La fase di perlustrazione si è svolta con l'ausilio di un mezzo nautico della Guardia costiera, attraverso numerose immersioni subacquee compiute dagli specialisti della Guardia costiera di Genova.

Le immersioni hanno consentito di individuare sul fondale e quindi riportare in superficie, attraverso appositi palloni di sollevamento, numerosi corpi morti di notevoli dimensioni, tutti in calcestruzzo, su cui erano infissi ganci metallici che avrebbero consentito a numerose unità da diporto di ancorarsi in assenza di autorizzazioni.

Tali corpi morti rappresentano infatti un pericolo per la navigazione, in quanto spesso non segnalati in superficie e arrecano inoltre una grave alterazione al fondale marino.

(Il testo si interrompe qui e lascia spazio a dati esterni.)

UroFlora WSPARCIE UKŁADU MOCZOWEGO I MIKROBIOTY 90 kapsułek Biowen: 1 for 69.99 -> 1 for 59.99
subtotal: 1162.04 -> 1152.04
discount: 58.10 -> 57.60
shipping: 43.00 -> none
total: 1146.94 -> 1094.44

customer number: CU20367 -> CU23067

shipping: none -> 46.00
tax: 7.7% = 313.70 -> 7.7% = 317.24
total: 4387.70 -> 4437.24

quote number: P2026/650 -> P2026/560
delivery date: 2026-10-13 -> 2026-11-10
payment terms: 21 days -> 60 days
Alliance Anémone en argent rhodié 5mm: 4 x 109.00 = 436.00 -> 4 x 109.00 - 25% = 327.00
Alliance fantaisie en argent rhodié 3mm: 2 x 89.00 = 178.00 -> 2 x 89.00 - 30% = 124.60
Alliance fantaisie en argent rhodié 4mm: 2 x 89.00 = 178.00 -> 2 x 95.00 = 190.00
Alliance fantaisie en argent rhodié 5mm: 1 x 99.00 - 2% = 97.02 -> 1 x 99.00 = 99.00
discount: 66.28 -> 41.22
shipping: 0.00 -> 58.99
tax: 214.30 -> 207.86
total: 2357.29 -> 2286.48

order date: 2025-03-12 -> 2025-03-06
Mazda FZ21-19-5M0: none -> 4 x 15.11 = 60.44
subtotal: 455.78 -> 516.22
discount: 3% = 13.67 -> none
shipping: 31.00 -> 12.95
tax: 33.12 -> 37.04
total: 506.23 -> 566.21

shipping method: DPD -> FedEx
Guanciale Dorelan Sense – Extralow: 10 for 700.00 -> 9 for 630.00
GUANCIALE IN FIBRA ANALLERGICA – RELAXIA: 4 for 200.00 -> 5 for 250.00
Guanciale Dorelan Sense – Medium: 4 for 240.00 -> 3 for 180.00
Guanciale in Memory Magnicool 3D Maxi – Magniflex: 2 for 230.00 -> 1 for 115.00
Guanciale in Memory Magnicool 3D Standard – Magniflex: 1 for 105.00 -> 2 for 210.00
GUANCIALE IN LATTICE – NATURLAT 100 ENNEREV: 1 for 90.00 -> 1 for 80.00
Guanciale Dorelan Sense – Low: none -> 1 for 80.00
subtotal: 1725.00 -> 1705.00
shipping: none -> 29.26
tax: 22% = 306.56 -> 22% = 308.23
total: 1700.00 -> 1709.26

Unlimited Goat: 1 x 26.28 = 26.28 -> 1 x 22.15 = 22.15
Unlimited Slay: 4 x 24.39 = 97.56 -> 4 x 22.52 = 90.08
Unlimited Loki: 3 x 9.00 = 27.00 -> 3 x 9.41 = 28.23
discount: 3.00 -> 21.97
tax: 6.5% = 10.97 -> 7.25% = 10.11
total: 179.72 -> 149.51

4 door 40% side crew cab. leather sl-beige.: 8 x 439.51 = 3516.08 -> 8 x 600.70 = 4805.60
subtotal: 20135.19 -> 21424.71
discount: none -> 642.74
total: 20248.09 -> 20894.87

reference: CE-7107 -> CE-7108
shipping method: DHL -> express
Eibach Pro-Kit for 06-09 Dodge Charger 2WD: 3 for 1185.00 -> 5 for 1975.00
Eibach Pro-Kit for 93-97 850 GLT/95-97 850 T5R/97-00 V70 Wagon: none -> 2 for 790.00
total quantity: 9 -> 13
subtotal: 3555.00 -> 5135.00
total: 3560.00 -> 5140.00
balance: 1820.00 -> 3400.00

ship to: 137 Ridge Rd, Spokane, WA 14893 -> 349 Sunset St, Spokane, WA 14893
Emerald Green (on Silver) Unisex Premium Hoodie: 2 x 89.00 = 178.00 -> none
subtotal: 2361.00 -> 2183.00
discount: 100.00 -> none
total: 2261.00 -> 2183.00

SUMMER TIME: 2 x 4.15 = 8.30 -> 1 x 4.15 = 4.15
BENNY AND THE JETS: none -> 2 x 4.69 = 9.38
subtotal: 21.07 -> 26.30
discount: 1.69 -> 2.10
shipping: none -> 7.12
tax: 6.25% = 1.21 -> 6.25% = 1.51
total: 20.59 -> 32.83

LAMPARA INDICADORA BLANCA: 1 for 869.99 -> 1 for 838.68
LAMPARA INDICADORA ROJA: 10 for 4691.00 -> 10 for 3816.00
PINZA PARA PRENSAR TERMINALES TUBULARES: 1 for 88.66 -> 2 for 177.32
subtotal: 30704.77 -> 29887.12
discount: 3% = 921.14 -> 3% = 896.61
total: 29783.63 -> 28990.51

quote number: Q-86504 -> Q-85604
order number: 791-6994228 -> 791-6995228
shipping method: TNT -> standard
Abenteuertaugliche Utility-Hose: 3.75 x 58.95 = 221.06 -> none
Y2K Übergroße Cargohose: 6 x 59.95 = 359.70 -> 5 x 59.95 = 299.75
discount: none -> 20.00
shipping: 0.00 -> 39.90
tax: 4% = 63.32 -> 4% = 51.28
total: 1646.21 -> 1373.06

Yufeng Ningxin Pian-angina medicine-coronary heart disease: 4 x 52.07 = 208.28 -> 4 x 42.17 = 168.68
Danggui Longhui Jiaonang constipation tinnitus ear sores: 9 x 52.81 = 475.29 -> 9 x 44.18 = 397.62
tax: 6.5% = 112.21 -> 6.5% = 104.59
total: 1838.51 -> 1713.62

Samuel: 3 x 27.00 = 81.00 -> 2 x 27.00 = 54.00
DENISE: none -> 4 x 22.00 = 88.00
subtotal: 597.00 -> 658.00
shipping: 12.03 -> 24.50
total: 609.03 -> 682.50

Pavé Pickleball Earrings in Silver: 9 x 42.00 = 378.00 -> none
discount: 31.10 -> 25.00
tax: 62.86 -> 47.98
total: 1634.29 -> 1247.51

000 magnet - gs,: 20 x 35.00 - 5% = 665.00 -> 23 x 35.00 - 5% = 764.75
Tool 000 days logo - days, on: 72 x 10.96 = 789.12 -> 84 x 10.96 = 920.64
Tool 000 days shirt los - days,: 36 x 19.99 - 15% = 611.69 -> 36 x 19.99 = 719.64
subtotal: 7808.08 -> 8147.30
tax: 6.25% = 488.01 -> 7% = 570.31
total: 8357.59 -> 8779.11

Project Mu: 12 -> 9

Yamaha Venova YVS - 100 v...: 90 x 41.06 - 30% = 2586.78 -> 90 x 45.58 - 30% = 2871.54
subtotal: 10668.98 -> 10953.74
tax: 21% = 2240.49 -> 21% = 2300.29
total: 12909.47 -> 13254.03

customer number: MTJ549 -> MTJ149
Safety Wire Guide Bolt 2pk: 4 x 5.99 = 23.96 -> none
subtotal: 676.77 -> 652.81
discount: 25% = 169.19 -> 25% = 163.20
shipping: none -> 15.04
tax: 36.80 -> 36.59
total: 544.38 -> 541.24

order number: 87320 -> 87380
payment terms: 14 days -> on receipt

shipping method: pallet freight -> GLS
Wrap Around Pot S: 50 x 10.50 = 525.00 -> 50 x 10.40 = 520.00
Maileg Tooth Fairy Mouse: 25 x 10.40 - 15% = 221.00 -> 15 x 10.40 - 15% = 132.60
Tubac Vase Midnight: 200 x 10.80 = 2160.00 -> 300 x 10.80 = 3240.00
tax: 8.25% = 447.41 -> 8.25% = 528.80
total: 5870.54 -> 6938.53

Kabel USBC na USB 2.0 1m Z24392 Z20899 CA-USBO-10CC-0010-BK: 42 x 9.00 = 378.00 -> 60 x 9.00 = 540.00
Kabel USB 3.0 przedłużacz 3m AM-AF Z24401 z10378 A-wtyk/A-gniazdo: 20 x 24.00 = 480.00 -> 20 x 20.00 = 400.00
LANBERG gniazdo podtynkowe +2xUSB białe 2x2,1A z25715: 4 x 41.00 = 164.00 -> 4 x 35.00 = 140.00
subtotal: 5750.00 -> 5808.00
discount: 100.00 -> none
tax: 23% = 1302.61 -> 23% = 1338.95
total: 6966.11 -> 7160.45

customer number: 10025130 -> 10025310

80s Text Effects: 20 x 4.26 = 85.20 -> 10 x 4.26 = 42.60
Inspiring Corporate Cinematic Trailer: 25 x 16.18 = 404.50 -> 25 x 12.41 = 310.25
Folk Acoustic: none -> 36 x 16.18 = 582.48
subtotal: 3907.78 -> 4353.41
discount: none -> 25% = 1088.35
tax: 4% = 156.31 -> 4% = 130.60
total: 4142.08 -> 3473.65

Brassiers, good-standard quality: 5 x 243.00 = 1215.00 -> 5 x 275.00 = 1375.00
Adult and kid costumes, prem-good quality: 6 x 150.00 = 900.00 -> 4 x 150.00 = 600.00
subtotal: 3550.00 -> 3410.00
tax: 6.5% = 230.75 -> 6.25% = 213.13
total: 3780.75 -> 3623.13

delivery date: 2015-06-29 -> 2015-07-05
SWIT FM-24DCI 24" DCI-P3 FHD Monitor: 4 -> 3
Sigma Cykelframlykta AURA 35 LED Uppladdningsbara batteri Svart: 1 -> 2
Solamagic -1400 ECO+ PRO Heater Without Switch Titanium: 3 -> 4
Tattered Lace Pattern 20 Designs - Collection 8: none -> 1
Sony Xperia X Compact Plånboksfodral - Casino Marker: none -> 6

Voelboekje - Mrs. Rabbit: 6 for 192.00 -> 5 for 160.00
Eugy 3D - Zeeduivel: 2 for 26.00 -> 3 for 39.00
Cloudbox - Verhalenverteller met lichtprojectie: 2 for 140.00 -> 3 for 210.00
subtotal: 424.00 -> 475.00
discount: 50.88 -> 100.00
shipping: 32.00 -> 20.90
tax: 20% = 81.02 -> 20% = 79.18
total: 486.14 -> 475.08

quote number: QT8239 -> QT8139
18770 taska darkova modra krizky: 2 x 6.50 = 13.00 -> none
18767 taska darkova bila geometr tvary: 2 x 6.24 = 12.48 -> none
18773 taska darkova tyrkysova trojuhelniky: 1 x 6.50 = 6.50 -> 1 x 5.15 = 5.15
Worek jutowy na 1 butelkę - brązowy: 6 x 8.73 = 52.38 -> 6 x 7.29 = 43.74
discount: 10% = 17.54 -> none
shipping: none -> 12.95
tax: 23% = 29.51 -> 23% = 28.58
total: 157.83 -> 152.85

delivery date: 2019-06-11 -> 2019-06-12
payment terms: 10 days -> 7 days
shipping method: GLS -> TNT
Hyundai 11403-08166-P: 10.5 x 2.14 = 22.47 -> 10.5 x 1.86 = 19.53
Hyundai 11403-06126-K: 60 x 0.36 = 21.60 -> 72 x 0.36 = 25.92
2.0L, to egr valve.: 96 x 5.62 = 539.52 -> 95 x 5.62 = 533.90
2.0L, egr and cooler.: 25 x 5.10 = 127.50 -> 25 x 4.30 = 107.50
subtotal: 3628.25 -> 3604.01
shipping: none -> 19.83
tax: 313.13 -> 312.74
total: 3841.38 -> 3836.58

Tutti i corpi morti recuperati, per un peso di tale di circa 10 tonnellate, sono stati posti sotto sequestro dai militari, mentre quelli intrappolati sul fondale a causa dell'insabbiamento sono statti inertizzati ovvero resi inservibili dagli operatori subacquei della Guardia costiera.

Durante l'operazione è stato inoltre individuato un proprietario di un natante da diporto ormeggiato nell'area controllata e la sua imbarcazione è stata sequestrata.

L'area a terra, ispezionata dai militari della Guardia costiera, ha inoltre consentito di individuare altri 110 corpi morti e punti di ormeggio sul litorale, realizzati con paletti metallici fino a 1,5 metri di lunghezza infissi nel terreno. In questo caso il peso del materiale rinvenuto è di circa una tonnellata.

Tutto il materiale recuperato con il fattivo ausilio di personale e mezzi meccanici del Comune di Porto Azzurro e del cantiere navale “Golfo di Mola”, che ha inoltre messo a disposizione aree per il deposito di quanto recuperato.

Tutti i presunti abusi accertati, che sono stati doverosamente segnalati all'Autorità giudiziaria di Livorno, sono stati effettuati su bene paesaggistico ricadente in area di interesse del Parco nazionale Arcipelago toscano, quindi in zona di protezione speciale e di interesse comunitario, rientrante nella Direttiva 92/43 Cee Habitat.

L'operazione costituisce un importante risultato conseguito dal personale della Guardia costiera nell'ambito delle attività di controllo e prevenzione a tutela dell'ambiente marino e delle coste, oltre che di vigilanza del Demanio marittimo.